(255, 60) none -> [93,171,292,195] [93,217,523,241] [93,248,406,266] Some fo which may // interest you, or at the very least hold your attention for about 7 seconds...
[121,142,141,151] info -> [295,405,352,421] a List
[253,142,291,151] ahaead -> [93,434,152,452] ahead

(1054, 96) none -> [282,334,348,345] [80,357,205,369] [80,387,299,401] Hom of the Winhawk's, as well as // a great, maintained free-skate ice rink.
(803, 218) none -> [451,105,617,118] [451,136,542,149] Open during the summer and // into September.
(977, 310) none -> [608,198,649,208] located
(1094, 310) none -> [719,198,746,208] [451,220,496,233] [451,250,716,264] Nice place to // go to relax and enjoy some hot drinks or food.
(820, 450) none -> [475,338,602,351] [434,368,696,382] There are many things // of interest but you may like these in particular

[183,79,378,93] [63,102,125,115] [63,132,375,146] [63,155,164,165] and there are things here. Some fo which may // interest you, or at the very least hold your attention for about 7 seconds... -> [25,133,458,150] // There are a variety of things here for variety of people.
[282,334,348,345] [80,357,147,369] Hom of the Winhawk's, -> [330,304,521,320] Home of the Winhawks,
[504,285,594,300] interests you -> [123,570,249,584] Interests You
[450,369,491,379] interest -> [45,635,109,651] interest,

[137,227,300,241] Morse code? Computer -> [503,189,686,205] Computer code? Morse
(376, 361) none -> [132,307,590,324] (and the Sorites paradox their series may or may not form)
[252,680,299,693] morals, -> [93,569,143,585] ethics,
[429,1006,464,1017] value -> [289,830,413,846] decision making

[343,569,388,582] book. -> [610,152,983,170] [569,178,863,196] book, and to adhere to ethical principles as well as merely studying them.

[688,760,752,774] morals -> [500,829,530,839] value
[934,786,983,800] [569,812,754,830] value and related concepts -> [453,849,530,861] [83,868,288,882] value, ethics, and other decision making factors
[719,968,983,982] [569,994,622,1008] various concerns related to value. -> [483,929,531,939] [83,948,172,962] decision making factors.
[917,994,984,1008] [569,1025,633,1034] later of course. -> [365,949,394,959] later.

────────────────────────────────────────

• TASK PROMPT:
Working from the records above, write out verbatim only the lines from the line containing "[429,1006,464,1017] value ->" through the line containing "[688,760,752,774] morals ->".

• OUTPUT FOR THIS TASK:
[429,1006,464,1017] value -> [289,830,413,846] decision making

[343,569,388,582] book. -> [610,152,983,170] [569,178,863,196] book, and to adhere to ethical principles as well as merely studying them.

[688,760,752,774] morals -> [500,829,530,839] value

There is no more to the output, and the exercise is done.